Reflection Activity:

  • For the reflection activity, the instructor can first introduce some of the possible tools that are available for data and metadata documentation: for instance, README files, Data Management Plans, Electronic Lab Notebooks. Discuss this and other tools, especially prescribed tools within the learners institutional or national context. Let participants discuss what they use in their local context.

Resources

Input for Presentation and discussion:

  1. Exercise 1. Data Flow Map. https://tu-delft-library.github.io/rdm101-book/RDM101course-exercise1.pdf.
  2. Martinez-Lavanchy, P. M., et al. TU Delft Research Data Management 101 Course (Module 2). Zenodo, 1 Mar. 2024. DOI.org (Datacite). https://doi.org/10.5281/ZENODO.10732095.
  3. Think, Pair, Share | Kent State University. https://www.kent.edu/ctl/think-pair-share. Accessed 15 Apr. 2025.

Learning Objective 2

LO2: Summarise the means to and benefits of organising and cleaning data.

Learning Activities

  • Lecture (60 mins): Introduce the concept of tidy data and the difficulties presented by untidy data.

Materials to Prepare

  • Slides for lecture on tidy data (defining tidy data and realising the F and A in FAIR).
  • Optional Activity.

Instructor Notes

Lecture:

  • Findability and Accessibility can sometimes be impaired by sloppy data practices. This can have knock on effects to its reusability.
  • Introduce the concept of tidy data as defined by Hadley Wickham, which states that each variable should have its own column, each observation should have its own row, and each type of observational unit should have its own table. Discuss the importance of tidy data for data analysis, visualisation, and reproducibility
  • Summarise common difficulties encountered by untidy, incomplete, or other issues in data. For instance, missing entries can create issues in coding. Thus, part of curating a dataset may be filling missing entries with dummy values. Using uniform formats enables sorting, filtering and further analysis.
  • Highlight the importance of documenting changes to datasets. A lack of documentation can impact the dataset's use for reproducibility tests and lower overall transparency. This can be done by documented versioning as well as other forms of logging within data repositories.
  • Point towards further elements of automation that are enabled by way of coding, such as pulling data and checking it.
Optional Activity

The activity can focus on the following aspects: Automating boring tasks with Python and Pandas: Loops and Conditionals, Pandas and DataFrames, Aggregating data, Dealing with empty values and incomplete data, Type conversion, Unique and standard values, best practices and documentation.

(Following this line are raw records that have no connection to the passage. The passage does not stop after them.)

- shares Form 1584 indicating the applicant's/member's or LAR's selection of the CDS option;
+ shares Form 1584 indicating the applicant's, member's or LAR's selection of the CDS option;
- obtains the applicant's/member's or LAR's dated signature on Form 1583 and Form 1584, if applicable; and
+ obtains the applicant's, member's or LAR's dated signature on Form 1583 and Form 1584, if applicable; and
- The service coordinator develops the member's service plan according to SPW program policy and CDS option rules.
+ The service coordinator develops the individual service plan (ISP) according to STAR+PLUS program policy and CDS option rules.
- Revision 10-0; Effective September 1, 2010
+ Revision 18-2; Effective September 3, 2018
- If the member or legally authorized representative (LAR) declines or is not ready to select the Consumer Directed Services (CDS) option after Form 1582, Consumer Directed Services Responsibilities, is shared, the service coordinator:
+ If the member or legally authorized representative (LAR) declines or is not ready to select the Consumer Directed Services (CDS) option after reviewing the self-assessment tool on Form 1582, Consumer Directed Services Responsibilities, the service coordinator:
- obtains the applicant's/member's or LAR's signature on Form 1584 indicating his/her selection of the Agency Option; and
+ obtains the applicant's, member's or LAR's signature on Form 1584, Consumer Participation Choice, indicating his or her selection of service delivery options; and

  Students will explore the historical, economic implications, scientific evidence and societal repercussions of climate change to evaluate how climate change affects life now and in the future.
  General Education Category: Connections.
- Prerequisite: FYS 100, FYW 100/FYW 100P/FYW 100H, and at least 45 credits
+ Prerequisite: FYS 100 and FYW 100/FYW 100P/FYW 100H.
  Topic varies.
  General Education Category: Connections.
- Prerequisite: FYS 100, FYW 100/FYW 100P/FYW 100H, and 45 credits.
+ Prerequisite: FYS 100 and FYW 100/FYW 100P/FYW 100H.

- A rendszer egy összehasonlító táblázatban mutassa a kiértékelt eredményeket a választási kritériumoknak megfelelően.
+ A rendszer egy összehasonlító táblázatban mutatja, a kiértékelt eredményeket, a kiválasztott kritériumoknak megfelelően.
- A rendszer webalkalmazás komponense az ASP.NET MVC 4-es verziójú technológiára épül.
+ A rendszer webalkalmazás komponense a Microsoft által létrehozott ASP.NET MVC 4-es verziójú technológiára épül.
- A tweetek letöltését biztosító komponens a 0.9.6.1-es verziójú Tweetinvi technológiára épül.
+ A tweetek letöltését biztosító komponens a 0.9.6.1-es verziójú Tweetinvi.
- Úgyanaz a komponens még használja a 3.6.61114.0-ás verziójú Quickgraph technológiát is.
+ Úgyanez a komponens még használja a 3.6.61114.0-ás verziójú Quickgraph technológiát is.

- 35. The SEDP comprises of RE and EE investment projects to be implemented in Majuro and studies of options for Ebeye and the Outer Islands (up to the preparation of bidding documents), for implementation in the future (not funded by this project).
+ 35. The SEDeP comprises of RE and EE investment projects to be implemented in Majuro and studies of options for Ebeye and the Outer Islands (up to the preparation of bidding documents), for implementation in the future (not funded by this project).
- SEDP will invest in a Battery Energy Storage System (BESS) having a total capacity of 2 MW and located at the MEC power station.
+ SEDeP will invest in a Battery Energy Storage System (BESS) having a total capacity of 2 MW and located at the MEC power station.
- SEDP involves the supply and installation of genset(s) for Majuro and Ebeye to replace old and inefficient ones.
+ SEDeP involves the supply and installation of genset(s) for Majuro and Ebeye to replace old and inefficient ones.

The instructor can use Python as an example of a tool to use for data cleaning. Recommendation of how one can go on to work with this concretely:

  • Go through the basics of Python automation; loops and conditionals.
  • Go through the Pandas library for Python, covering crucial functions for tidy data such as pd.melt(), pd.pivot_table(), pd.concat(), dropna(), fillna(), astype(), and drop_duplicates().
  • Make clear that this is not only work that the data steward may be called on to do, but might also be something that they teach.

Resources

Lecture:

  1. Wickham, Hadley. "Tidy Data". Journal of Statistical Software, bd. 59, nr. 10, 2014. DOI.org (Crossref). https://doi.org/10.18637/jss.v059.i10.Recommendations.
  2. For engaging directly with cleaning data: Tidy data: https://vita.had.co.nz/papers/tidy-data.pdf.
  3. Copenhagen University Library Datalab intros to Python Pandas. https://kubdatalab.github.io/python/docs/intro.html.
  4. Melanie Walsh's introduction to Cultural Analytics and Python. https://melaniewalsh.github.io/Intro-Cultural-Analytics/welcome.html.
  5. Library Carpentries: Tidy data with Pandas. https://librarycarpentry.github.io/lc-python-intro/tidy.html.

Learning Objective 3

LO3: Apply documentation to data in accordance with policy and regulations relevant to the context of the Data Steward.

Learning Activities

  • Discussion (45 mins): Participants list their institutional policies (if any) that outline RDM. They discuss the best practices for data documentation and storage within these policies. This discussion can be done in small groups. At the end of the discussion, each group can present/summarise documentation/storage practices highlighted in the policy they discussed OR if they have real life examples to showcase the practice this would be even better. If there is no institutional policy in place then they can discuss what are the current RDM practices within their institute and what a policy document should take into account or the trainer can provide them with an existing RDM policy.

Materials to Prepare

  • Facilitate discussion by having one or two institutional policies to share with the group (refer to Resources 1–4 for some examples).

Instructor Notes

Discussion:

  • The instructor can introduce the goal of an institutional policy to outline how researchers are provided support to implement good RDM practices as well as data documentation and storage practices. Such a policy helps an institute to identify and address gaps and challenges in infrastructure, resources and other practices related to RDM.
  • The instructor should outline the key elements of an RDM policy concerning data documentation and storage which includes:
    • the goal of a policy as well as definitions,
    • scope of policy (which data it is dealing with),
    • roles and responsibilities of various stakeholders with regards to data documentation and storage, and
    • any compliance or recommendations that have to be adhered to or other practices to be followed (Resources 3, 4).
  • The instructor can find many institutional data policies online by doing an online search. Some links have been provided in the resource.

Resources

Input for Discussion:

  1. "Research Data Management Code of Conduct." Maastricht University Library, 3 Jul. 2024. https://library.maastrichtuniversity.nl/research/rdm/rdm-policies/research-data-management-code-of-conduct/.
  2. "RDM Policies." Vrije Universiteit Amsterdam. https://vu.nl/en/about-vu/more-about/rdm-policies. Accessed 25 Mar. 2025.
  3. "TU Delft & Faculty Policies." TU Delft. https://www.tudelft.nl/en/library/current-topics/research-data-management/r/policies/tu-delft-faculty-policies. Accessed 25 Mar. 2025.
  4. Policies and Guidelines for Research Data Management - For Employees - University of Oslo. https://www.uio.no/english/for-employees/support/research/research-data-management/policies-guidelines.html. Accessed 25 Mar. 2025.